First, run the following commands. I created a virtual environment called venv, but this is not strictly required.

#Clone the project to your development environment
git clone https://github.com/aws-samples/zero-administration-inference-with-aws-lambda-for-hugging-face.git
cd zero-administration-inference-with-aws-lambda-for-hugging-face

# Create and activate virtual environment
python -m venv venv
source venv/bin/activate

# Install the required dependencies:
pip install -r requirements.txt

# Bootstrap the CDK. This command provisions the initial resources needed by the CDK to perform deployments:
cdk bootstrap

Note

The documentation states that you should run cdk deploy after this. As a result, I was able to deploy and run Lambda tests. However, when I issued and used the Lambda function URL described later, several errors occurred. Therefore, the following modifications are needed.

inference/*.py

When using via the function URL, parameters are stored in queryStringParameters, so processing for this needs to be added. If using POST requests, further modifications are required.

Below is an example of changes to sentiment.py. By changing the pipeline arguments, it is also possible to perform inference based on your own custom model.

"""
Copyright Amazon.com, Inc. or its affiliates. All Rights Reserved.
SPDX-License-Identifier: MIT-0
"""

import json
from transformers import pipeline

nlp = pipeline("sentiment-analysis")

def handler(event, context):
        # Added
    if "queryStringParameters" in event:
        text = event["queryStringParameters"]["text"]
    else:
        text = event["text"]

    response = {
        "statusCode": 200,
	# "body": nlp(event['text'])[0]
        "body": nlp(text)[0] # Added
    }
    return response

inference/Dockerfile

Next, add a character encoding specification to the Dockerfile.

...(omitted)

FROM huggingface/transformers-pytorch-cpu
ENV PYTHONIOENCODING="utf8" # Added

# Include global arg in this stage of the build
ARG FUNCTION_DIR
# Set working directory to function root directory
WORKDIR ${FUNCTION_DIR}

# Copy in the built dependencies
COPY --from=build-image ${FUNCTION_DIR} ${FUNCTION_DIR}

ENTRYPOINT [ "python3", "-m", "awslambdaric" ]

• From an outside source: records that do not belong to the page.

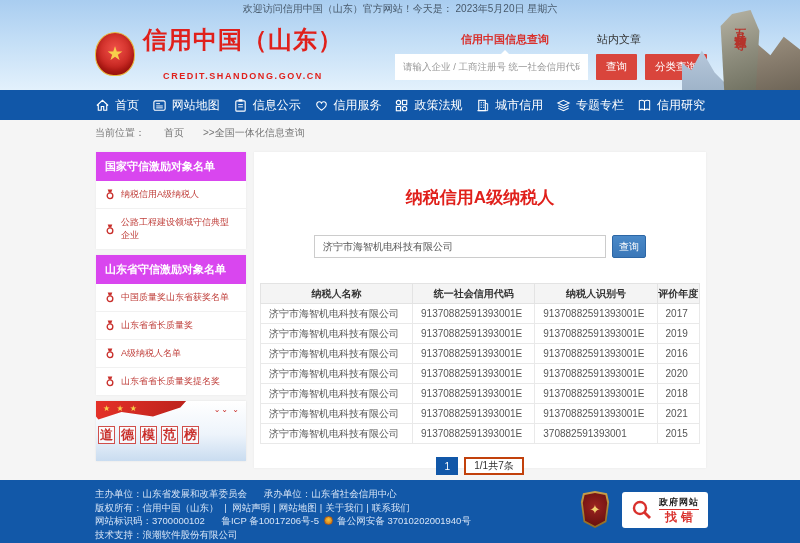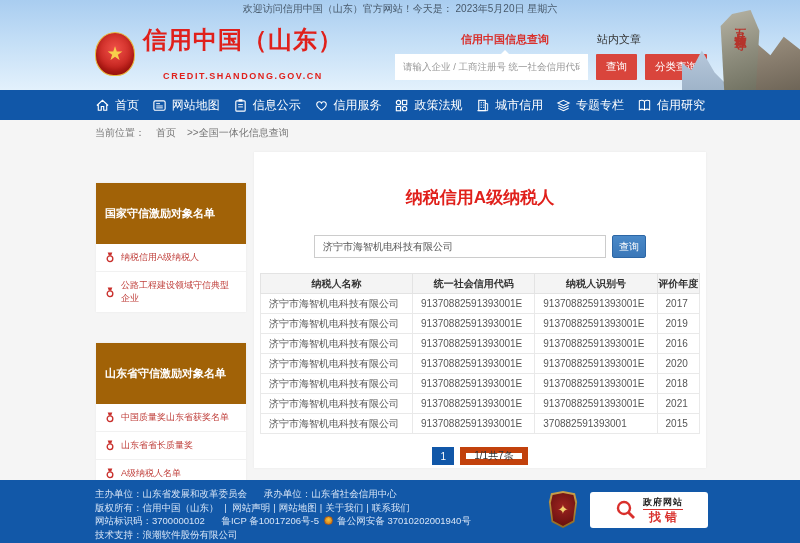"当前位置：" .crumb-bar { gap: 11px -> 19px }
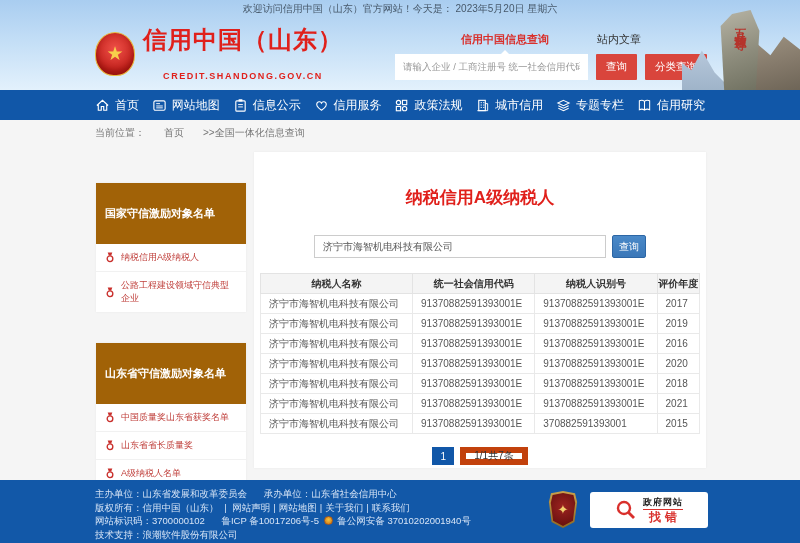"国家守信激励对象名单" .side-header { background: #a16207 -> #d946ef; margin-top: 31px -> none; padding: 23px 9px -> 7px 9px }
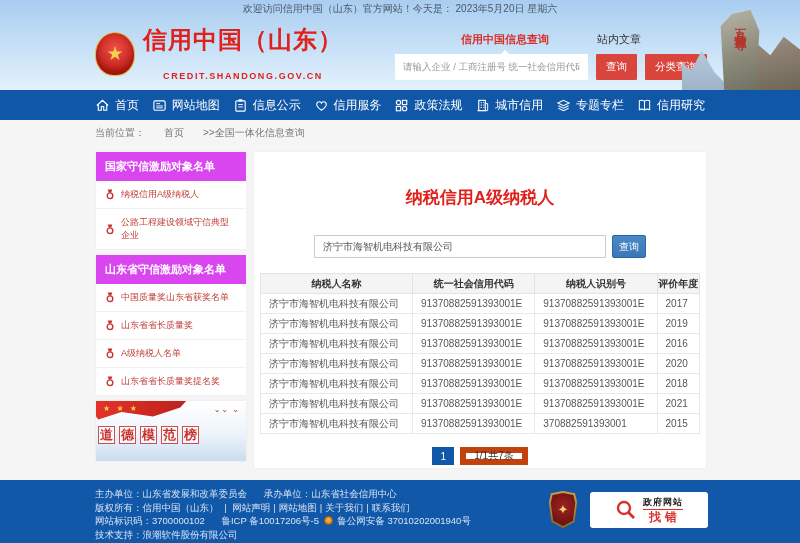"纳税人名称" table.results { margin: 15px 6px 0 -> 25px 6px 0 }
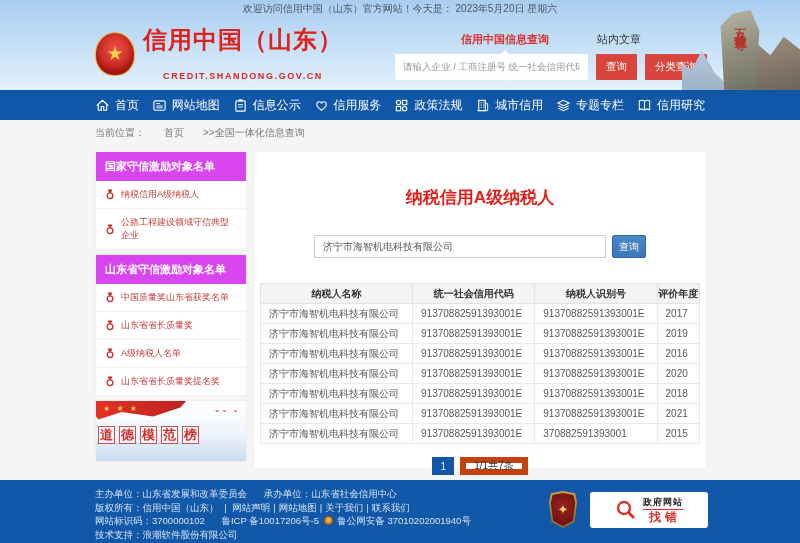"1/1共7条" .page-summary { border: 6px solid #c2410c -> 2px solid #c2410c }
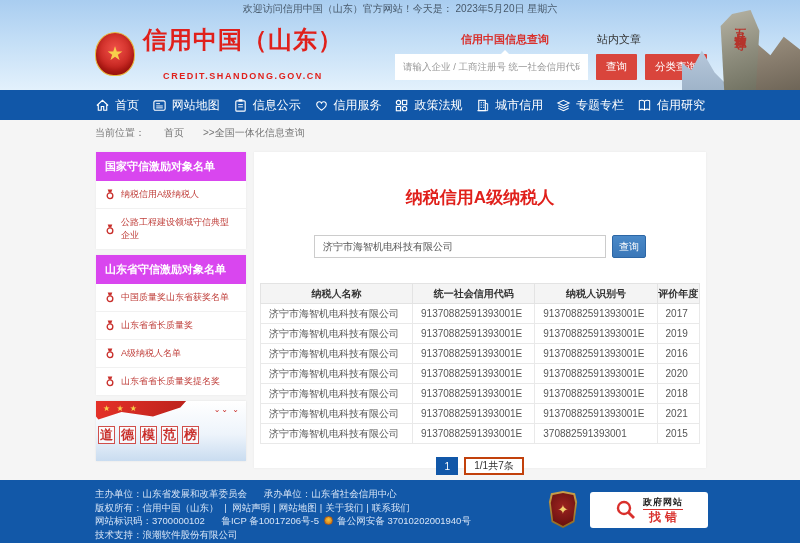"政府网站" .badge-find { padding: 3px 25px -> 3px 9px }
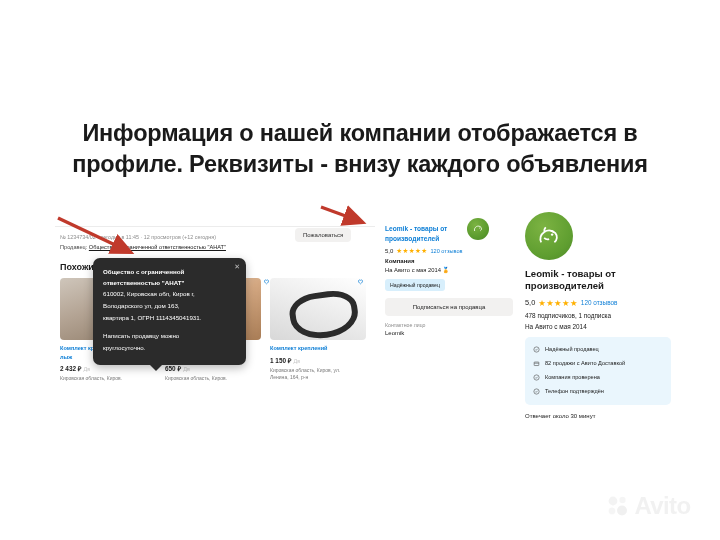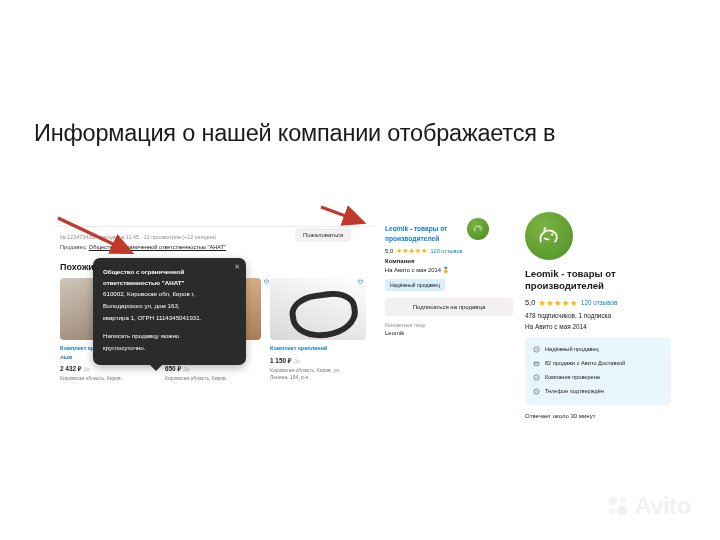"Информация о нашей компании отображается" .headline { font-weight: 400 -> 700; text-align: none -> center }
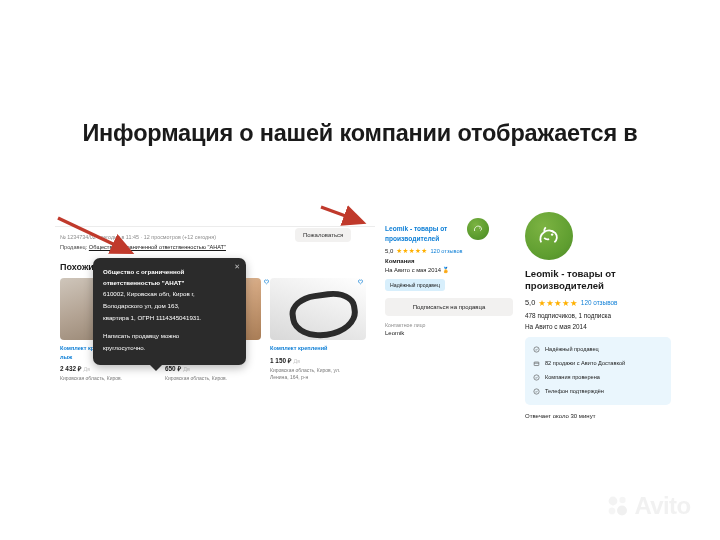"профиле. Реквизиты - внизу каждого" div { html: none -> <div>профиле. Реквизиты - внизу каждого объявления</div> }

# This will get replaced by the proper handler by the CDK script
CMD [ "sentiment.handler" ]

Deploy

After that, run the following to deploy.

cdk deploy

Lambda Function URL

The following article is helpful as a reference.

https://dev.classmethod.jp/articles/integrate-aws-lambda-with-cloudfront/

Create a function URL from the Lambda console. This time, I simply specified “NONE” for the “Auth type” and enabled “Configure cross-origin resource sharing (CORS)”.

Additionally, I selected “*” (all) for “Allow methods”.

As a result, you can execute inference from a URL like the following.

https://XXX.lambda-url.us-east-1.on.aws/?text=i am happy

The following result is obtained.

{
  "statusCode": 200,
  "body": {
    "label": "POSITIVE",
    "score": 0.9998801946640015
  }
}

CloudFront

For this configuration as well, the following article is helpful as a reference.

https://dev.classmethod.jp/articles/integrate-aws-lambda-with-cloudfront/

The important point is to set Query strings to All in the Origin request settings. Without this, the same result will be returned even when the URL query string is changed.

As a result, you can execute inference from a URL like the following. It is also possible to assign a custom domain.

https://yyy.cloudfront.net/?text=i am happy

Summary

I introduced how to host Hugging Face models on AWS Lambda for serverless inference. There may be some inaccuracies, but I hope this serves as a useful reference.